En ese momento se oyó por la telepantalla un estridente pitido: era la señal para volver al trabajo. Los tres se pusieron de pie para unirse a la lucha por entrar a los elevadores, por lo que el resto del tabaco cayó del cigarrillo de Winston.
VI
Winston escribía en su diario:
Han pasado tres años desde que pasó esto. Era una noche oscura en una callejuela cerca de la estación del ferrocarril. La vi parada en un portal, debajo de un farol que apenas alumbraba. Su cara era joven, aunque estaba muy maquillada. En realidad fue esa pintura lo que me sedujo, su blancura, como una máscara, y los labios de un rojo intenso. Las mujeres del partido no se pintan. No había nadie en la calle y tampoco una telepantalla. Ella me dijo que dos dólares. Y yo...

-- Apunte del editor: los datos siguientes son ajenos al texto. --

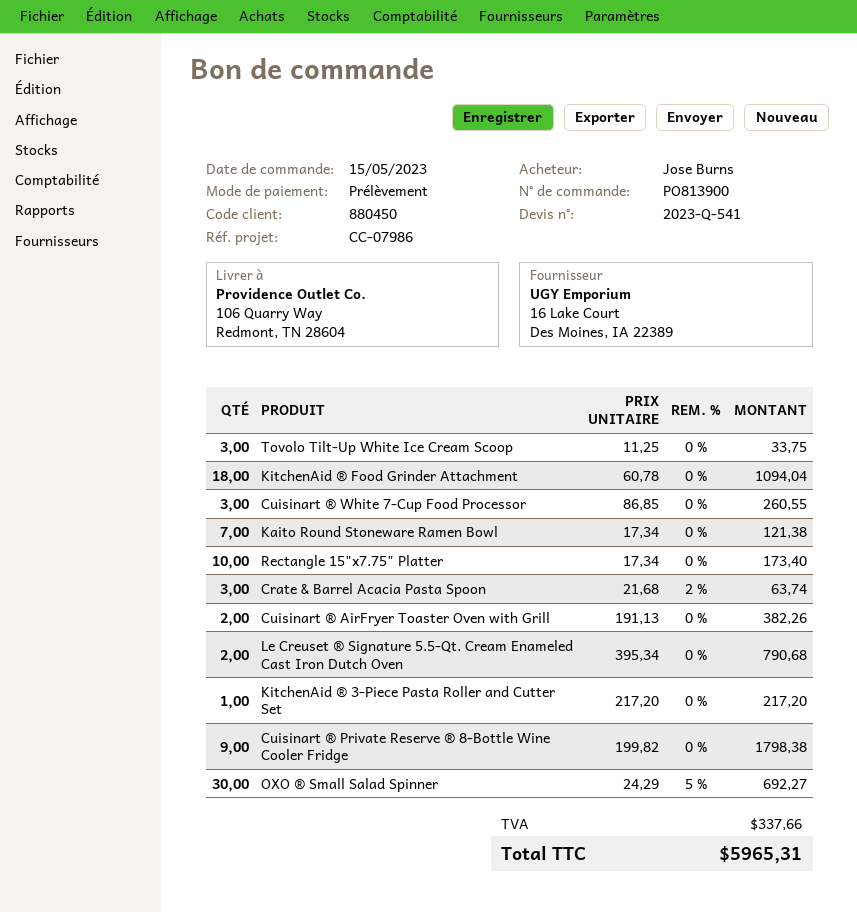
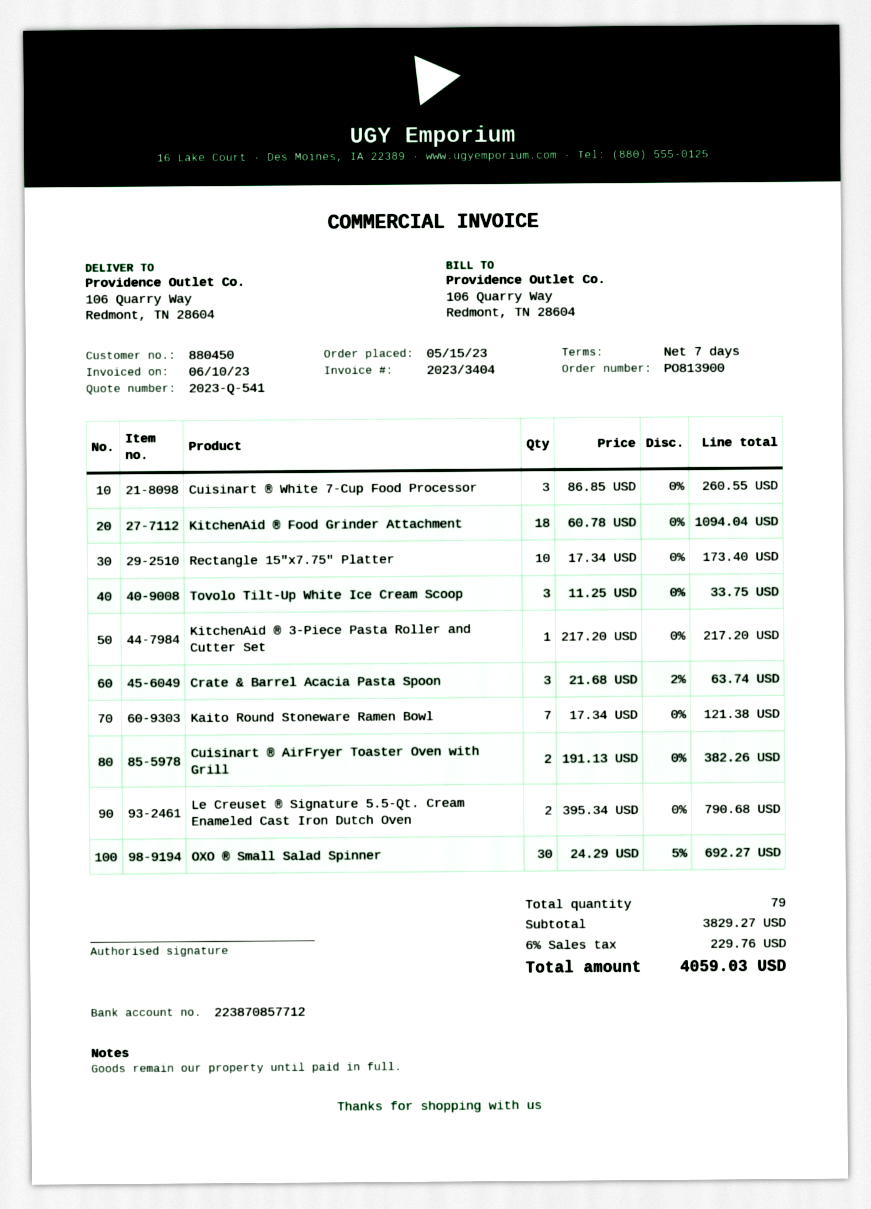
Cuisinart ® Private Reserve ® 8-Bottle Wine Cooler Fridge: 9 x 199.82 = 1798.38 -> none
tax: 337.66 -> 229.76
total: 5965.31 -> 4059.03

Por el momento, era difícil continuar. Cerró los ojos y los oprimió con la yema de sus dedos, como queriendo ahuyentar aquella visión recurrente. Sintió unos deseos casi irrefrenables de gritar palabras obscenas, de golpear su cabeza contra la pared, de patear la mesa y arrojar el tintero por la ventana —en suma, hacer algo violento, escandaloso o doloroso que borrara de su memoria lo que lo atormentaba.